» Exercise: Your answer must be every line of the data below that holds the string "subtotal", copied exactly.

★ ★ ★ ★ ★ ★ ★

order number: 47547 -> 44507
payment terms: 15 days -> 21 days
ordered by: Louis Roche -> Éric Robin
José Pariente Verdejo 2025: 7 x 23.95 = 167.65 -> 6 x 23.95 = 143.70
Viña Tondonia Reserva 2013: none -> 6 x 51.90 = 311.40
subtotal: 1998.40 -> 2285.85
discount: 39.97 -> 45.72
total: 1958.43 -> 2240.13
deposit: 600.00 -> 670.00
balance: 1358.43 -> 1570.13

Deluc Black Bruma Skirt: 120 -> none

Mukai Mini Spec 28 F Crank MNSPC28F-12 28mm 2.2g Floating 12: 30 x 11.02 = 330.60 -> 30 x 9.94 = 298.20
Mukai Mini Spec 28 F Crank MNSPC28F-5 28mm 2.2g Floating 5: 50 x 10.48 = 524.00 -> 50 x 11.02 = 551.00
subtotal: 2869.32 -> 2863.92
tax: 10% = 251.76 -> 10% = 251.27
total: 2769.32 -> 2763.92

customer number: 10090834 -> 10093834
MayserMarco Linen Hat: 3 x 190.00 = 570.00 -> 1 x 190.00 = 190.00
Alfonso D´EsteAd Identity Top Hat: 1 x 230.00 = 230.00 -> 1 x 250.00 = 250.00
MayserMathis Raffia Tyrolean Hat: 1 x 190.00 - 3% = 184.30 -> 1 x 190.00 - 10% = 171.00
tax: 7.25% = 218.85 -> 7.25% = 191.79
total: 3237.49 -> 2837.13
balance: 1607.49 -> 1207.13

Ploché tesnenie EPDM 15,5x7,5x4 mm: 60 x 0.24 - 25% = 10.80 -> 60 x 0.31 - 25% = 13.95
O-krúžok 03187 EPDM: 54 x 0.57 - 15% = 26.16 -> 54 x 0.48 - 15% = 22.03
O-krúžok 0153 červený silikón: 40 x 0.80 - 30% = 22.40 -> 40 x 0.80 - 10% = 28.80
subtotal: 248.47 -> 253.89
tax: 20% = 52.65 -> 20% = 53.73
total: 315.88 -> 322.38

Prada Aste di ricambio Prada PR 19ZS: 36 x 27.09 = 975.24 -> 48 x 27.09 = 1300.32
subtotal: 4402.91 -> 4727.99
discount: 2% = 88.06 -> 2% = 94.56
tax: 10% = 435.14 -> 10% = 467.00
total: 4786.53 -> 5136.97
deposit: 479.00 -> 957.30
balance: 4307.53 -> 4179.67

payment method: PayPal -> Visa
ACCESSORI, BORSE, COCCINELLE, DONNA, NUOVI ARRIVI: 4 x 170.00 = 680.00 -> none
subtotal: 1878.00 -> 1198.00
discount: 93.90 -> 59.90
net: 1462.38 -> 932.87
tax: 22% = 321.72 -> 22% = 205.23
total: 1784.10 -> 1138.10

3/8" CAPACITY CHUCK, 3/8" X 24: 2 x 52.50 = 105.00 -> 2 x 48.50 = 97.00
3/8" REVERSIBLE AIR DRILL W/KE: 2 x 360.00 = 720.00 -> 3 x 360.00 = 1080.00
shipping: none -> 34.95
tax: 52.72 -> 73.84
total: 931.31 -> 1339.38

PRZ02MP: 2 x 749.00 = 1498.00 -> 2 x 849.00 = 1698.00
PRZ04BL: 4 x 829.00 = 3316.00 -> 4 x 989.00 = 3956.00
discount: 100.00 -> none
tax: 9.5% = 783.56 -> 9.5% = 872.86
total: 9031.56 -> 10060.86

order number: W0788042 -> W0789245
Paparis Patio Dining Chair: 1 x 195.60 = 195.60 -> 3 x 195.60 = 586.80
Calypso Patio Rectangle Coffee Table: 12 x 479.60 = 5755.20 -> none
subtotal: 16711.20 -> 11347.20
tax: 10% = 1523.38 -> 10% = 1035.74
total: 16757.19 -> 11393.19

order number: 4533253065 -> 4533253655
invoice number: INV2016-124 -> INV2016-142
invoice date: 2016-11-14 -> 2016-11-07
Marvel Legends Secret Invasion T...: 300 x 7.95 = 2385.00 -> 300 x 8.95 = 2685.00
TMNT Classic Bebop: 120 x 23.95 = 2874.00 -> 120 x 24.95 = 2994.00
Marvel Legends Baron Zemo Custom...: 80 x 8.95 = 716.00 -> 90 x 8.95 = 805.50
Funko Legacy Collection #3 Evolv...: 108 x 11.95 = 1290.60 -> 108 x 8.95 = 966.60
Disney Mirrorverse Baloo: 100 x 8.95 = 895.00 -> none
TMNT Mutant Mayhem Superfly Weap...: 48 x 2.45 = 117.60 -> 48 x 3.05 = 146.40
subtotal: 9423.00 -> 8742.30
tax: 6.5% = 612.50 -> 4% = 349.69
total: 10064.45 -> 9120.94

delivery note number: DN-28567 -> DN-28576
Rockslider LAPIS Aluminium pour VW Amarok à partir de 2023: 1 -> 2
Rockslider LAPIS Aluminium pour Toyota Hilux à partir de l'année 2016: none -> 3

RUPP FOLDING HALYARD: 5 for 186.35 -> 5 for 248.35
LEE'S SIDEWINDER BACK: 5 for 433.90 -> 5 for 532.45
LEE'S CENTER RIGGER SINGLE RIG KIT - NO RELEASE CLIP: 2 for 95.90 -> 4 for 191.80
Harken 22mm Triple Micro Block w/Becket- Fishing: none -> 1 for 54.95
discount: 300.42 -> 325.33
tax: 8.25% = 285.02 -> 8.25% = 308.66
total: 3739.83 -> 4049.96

★ ★ ★ ★ ★ ★ ★

» Solution:
subtotal: 1998.40 -> 2285.85
subtotal: 2869.32 -> 2863.92
subtotal: 248.47 -> 253.89
subtotal: 4402.91 -> 4727.99
subtotal: 1878.00 -> 1198.00
subtotal: 16711.20 -> 11347.20
subtotal: 9423.00 -> 8742.30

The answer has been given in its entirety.